Excavated soil can also be sorted to extract sand and aggregates that can be used in the composition of certain building materials, thereby saving valuable primary components.

Port Camargue

Sediment recycled as beach sand 

The dredging operations carried out in Port-Camargue carried out by Extract - a top tier player in sediment and soil treatment sector -, and Océlian, both VINCI Construction subsidiaries, resulted in the extraction of 5,000 cu. meters of materials in the port's south channel. The sediment was screened to remove the macro-waste and then subjected to hydrocuclone treatment to separate the fine particules and sand. Once washed, the sand was reused to top up the local beaches, while fine particles were dehydrated wit geosynthetic tbues and recycled as road sub-base materials.

Also, thanks to treatments involving the addition of lime or granular materials (granular corrections), soils can be turned into excellent backfill material. In the Velaine-en-Haye region (Meurthe-et-Moselle), for example, Sogea Environnement (VINCI Construction) is laying a pipe in a 1.5 km deep trench. The teams opted for a mobile unit that enabled the excavated soil to be treated in situ by granular correction, i.e. by adding granular material to the soil to restore its pre-extraction density and enable it to be reused as backfill without risk of subsidence.

Remea Pologne

Remea Polski is a VINCI Construction business unit specilised in environmental decontamination, soil rehabilitation and groundwater remediation, and has led several of the most ambitious decontamination projects that Poland has ever seen. When it came to rehabilitating the Kalina pond in the south of the country, the company used a thermal desorption method (extracting the water contained in a substrate, representing a first in Poland) to neutralise the chemical pollutants in the sedimentary deposits.

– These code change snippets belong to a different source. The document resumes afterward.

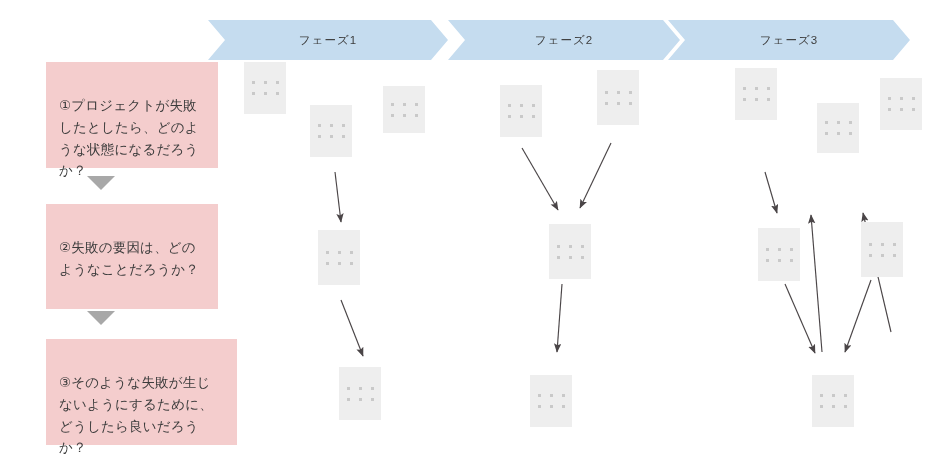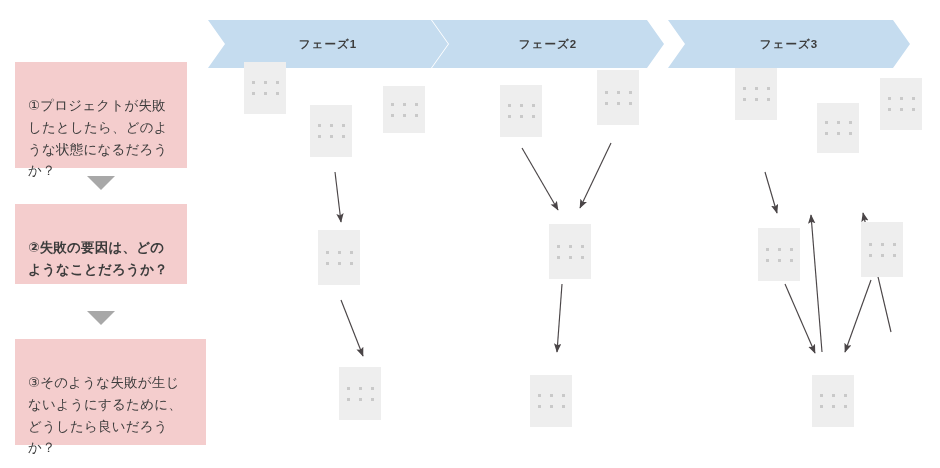--- a/index.html
+++ b/index.html
@@ -43,7 +43,7 @@
   .phase {
     position: absolute;
     top: 20px;
-    height: 48px;
+    height: 40px;
     background: #c5dcef;
     color: #3d3d3d;
     font-size: 11.5px;
@@ -54,7 +54,6 @@
     box-sizing: border-box;
     -webkit-clip-path: polygon(0 0, calc(100% - 17px) 0, 100% 50%, calc(100% - 17px) 100%, 0 100%, 17px 50%);
     clip-path: polygon(0 0, calc(100% - 17px) 0, 100% 50%, calc(100% - 17px) 100%, 0 100%, 17px 50%);
-    font-weight: bold;
   }
   .phase-label { pointer-events: none; }
 

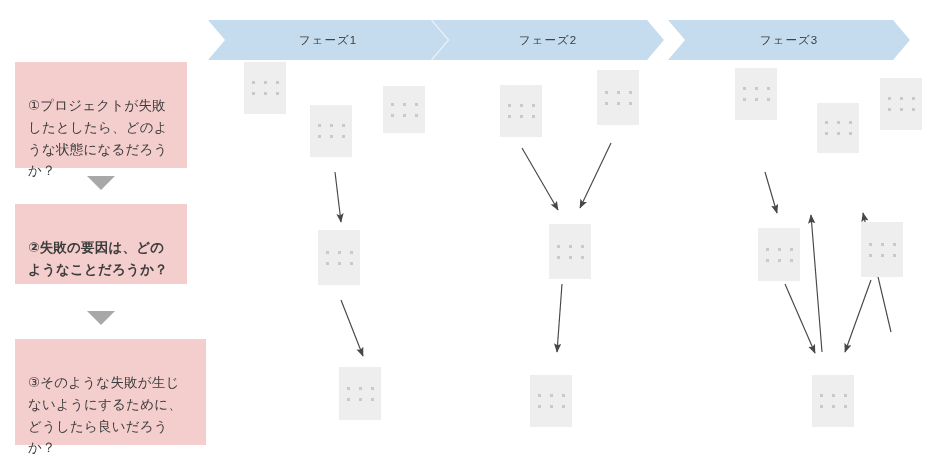--- a/index.html
+++ b/index.html
@@ -117,7 +117,7 @@
     <div class="phase" style="left:208px; width:240px;">
       <span class="phase-label">フェーズ1</span>
     </div>
-    <div class="phase" style="left:432px; width:232px;">
+    <div class="phase" style="left:448px; width:232px;">
       <span class="phase-label">フェーズ2</span>
     </div>
     <div class="phase" style="left:668px; width:242px;">

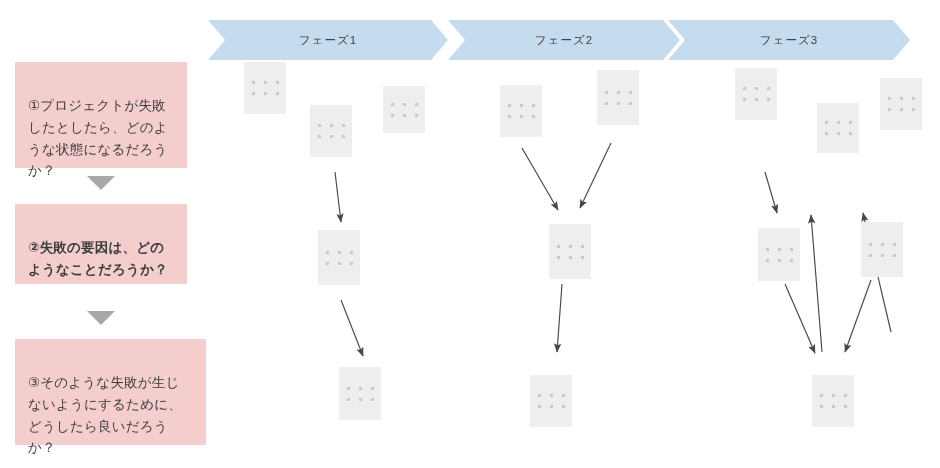--- a/index.html
+++ b/index.html
@@ -29,6 +29,7 @@
     line-height: 1.62;
     letter-spacing: 0.2px;
     white-space: pre-line;
+    margin-left: 31px;
   }
   .q-arrow {
     position: absolute;

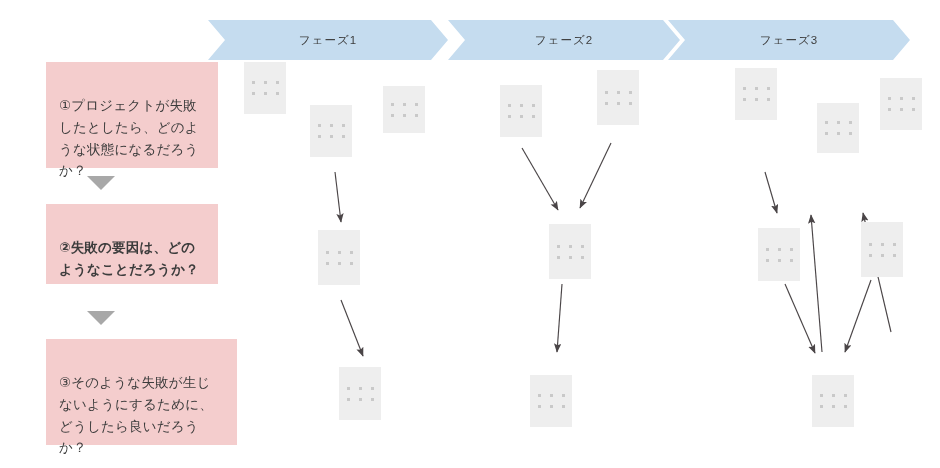--- a/index.html
+++ b/index.html
@@ -103,7 +103,7 @@
 
     <div class="q-arrow" style="left:87px; top:176px;"></div>
 
-    <div class="q-box" style="left:15px; top:204px; width:172px; height:80px;font-weight:bold;">
+    <div class="q-box" style="left:15px; top:204px; width:172px; height:105px;">
       <span>②失敗の要因は、どのようなことだろうか？</span>
     </div>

Finally, when excavated soil is taken from quality agricultural land, it can be subjected to “remediation” treatment, which involves adding compost to transform the soil into a fertile substrate, which can then be used for planting trees and developing green spaces. Once extracted and crushed, millstone can be used for landscaping, such as by creating gabion walls, comprising metal cages filled with blocks of stone.

Recovering excavated soil has a major role to play in achieving the objective set out in France’s Energy Transition for Green Growth Act of 17 August 2015, i.e. recycle 70% of the waste generated by the construction sector by 2025.